Moon landing: US cements its S&T domination

Moon landing: U.S. cements its S&T domination

Max Stier, president and CEO of Partnership for Public Service and former deputy general counsel at Housing and Urban Development, discusses how the moon landing reinvigorated public patriotism and cemented U.S. dominance in science and technology.

This is part of a larger Federal Times 50-year anniversary project, showcasing the historic events from the last five decades that most shaped how government operates. Go to our special report to see more of our coverage as it rolls out in December and the first part of 2016.

When Neil Armstrong took his famous one small step for a man on July 21, 1969, he might not have grasped just how much influence the moment would have on coming decades. Not only did the success of the first manned moon landing score big for national pride and NASA's prestige, it vindicated anyone who ever believed the federal government was capable of accomplishing great, innovative feats of science, technology and engineering.

In fact, the government's credibility as a place of innovation began to take shape in 1928, when NASA's predecessor, the National Advisory Committee for Aeronautics, developed an engine cowling that reduced the drag on airplanes, said Bill Barry, chief historian at NASA.

"After that, the idea that the government should be doing scientific research that industry wasn't doing began to take hold," Barry said. But, "the touchstone of the government being able to do something incredible and wonderful with technology was the moon landing."

Consider that when anyone says ‘if we can land a man on the moon …’ we all know what that means.

The obvious long-term effects of the moon landing come in the form of direct spin-offs of technology developed for the space program. Miniaturized electronics, microsensors and handheld devices such as smart phones all emerged because of work in miniaturization first done to reduce the size of components needed in a spacecraft, Barry noted.

The Apollo program succeeded during an era of other government advances.

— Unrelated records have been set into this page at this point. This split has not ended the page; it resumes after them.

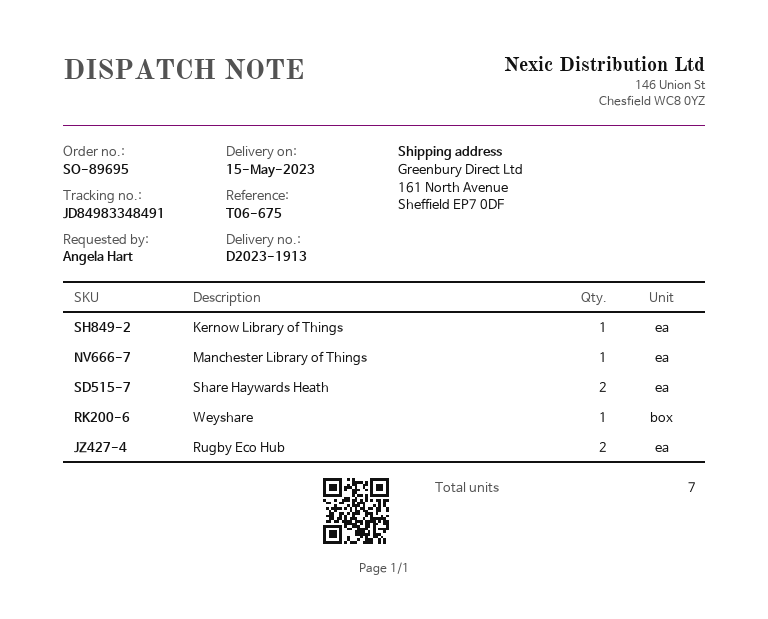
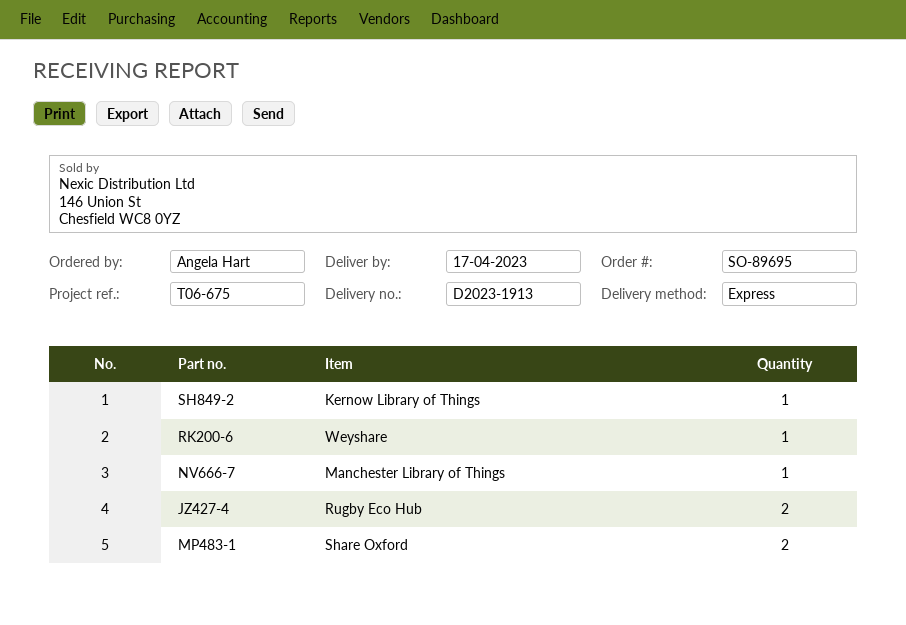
delivery date: 2023-05-15 -> 2023-04-17
Share Haywards Heath: 2 -> none
Share Oxford: none -> 2

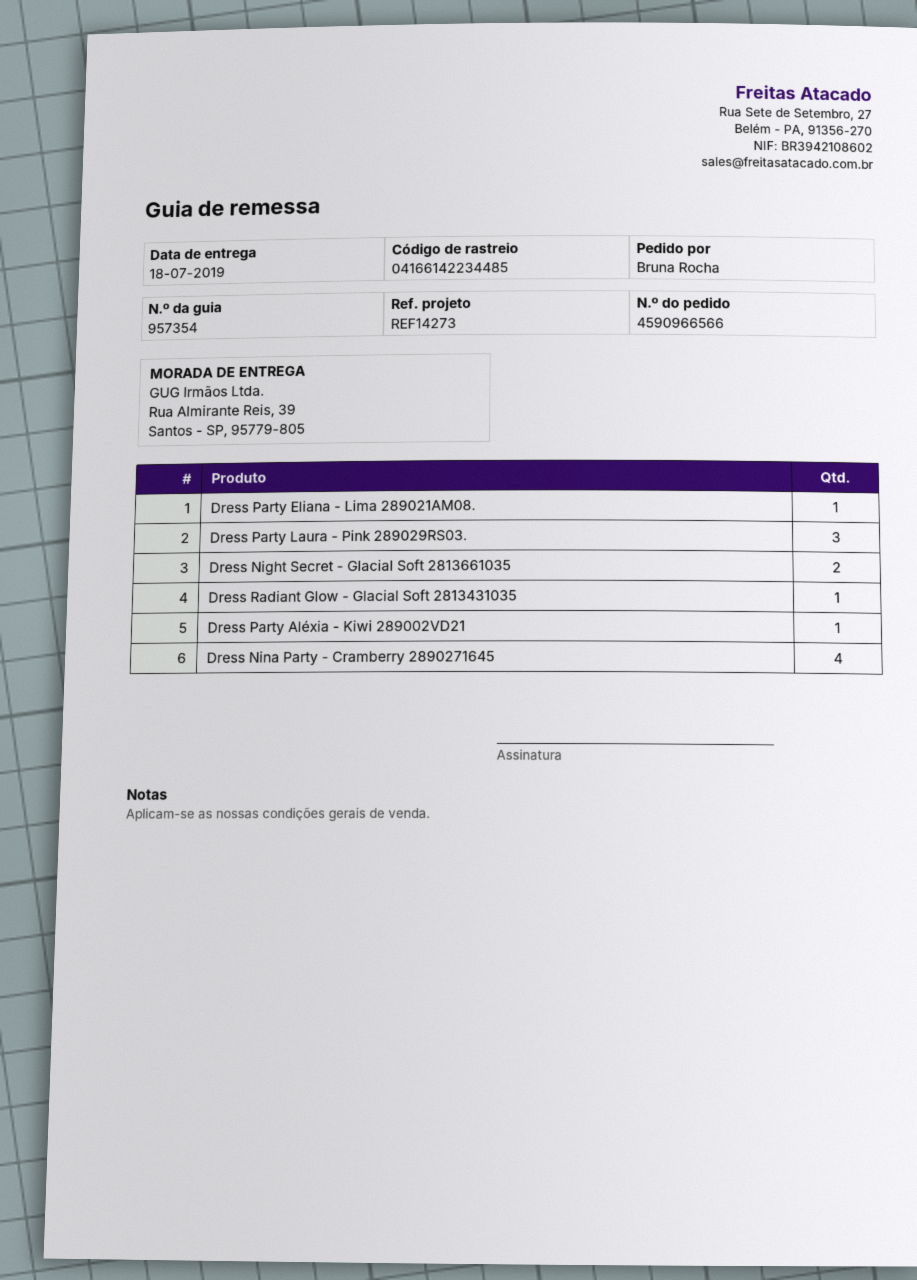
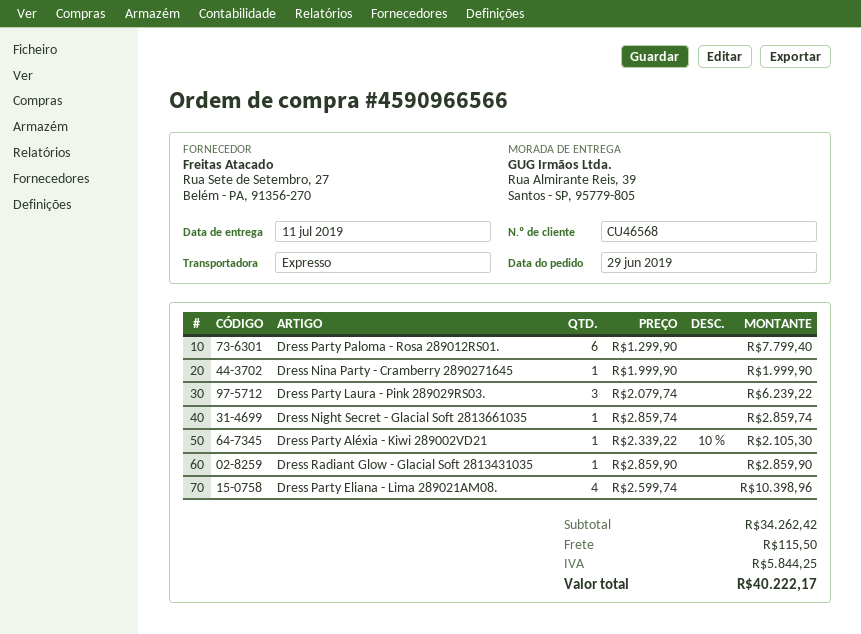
delivery date: 2019-07-18 -> 2019-07-11
Dress Party Eliana - Lima 289021AM08.: 1 -> 4
Dress Night Secret - Glacial Soft 2813661035: 2 -> 1
Dress Nina Party - Cramberry 2890271645: 4 -> 1
Dress Party Paloma - Rosa 289012RS01.: none -> 6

Three months after Armstrong and Buzz Aldrin became the first human beings to set foot on alien soil, ARPANet — the computer network that would eventually become the Internet — made the first computer-to-computer data link, affirming the viability of that project.

But while ARPANet in those early years seemed like little more than a step forward in direct electronic communications, televised images of Americans walking on the moon was an immediately arresting and iconic moment. According to Barry, it "helped overcome to some extent people's hesitation about handing over large sums of money to the government" for research.

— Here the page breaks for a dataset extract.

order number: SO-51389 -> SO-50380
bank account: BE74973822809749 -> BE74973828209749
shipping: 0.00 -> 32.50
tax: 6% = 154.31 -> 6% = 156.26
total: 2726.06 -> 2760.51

The first lunar landing has reverberated across the decades since.

"Government is really our only tool for collective action against our most significant problems," said Max Stier, president and CEO of the Partnership for Public Service. "The landing on the moon is an example, where you had phenomenal leadership in President Kennedy in setting a goal. That goal was carried out not by President Kennedy, but by the thousands of civil servants within the government."

The space program itself benefited through the 1970s and '80s, with a long list of programs that most anyone interested in space science will recognize: Skylab, Apollo-Soyuz, the shuttle program and any number of unmanned probes to other planets – most recently the New Horizons fly-by of Pluto at the distant edge of the solar system.

And then there are developments that we now take for granted. In the early 1970s, the Air Force began building the satellite network that now informs every driver's global positioning system. The GPS satellites, along with communications satellites and weather satellites can be traced to the space program's success, for both technology and political support.

However, even the strongest ripples eventually diminish. In more recent political eras, a push toward austerity has taken hold and prying out funding for projects without apparent short-term payoffs is difficult. Meanwhile, private-sector companies such as SpaceX and Orbital Sciences are taking a leading role in launching satellites and performing similar tasks, often under contract to NASA.

“By and large that big blue sky stuff was [once] the role of government,” said science fiction novelist John Scalzi. “These days, no one wants to spend that much money on government anymore, so as a practical matter the kinds of technology we get are based on [the question of] what can we sell.”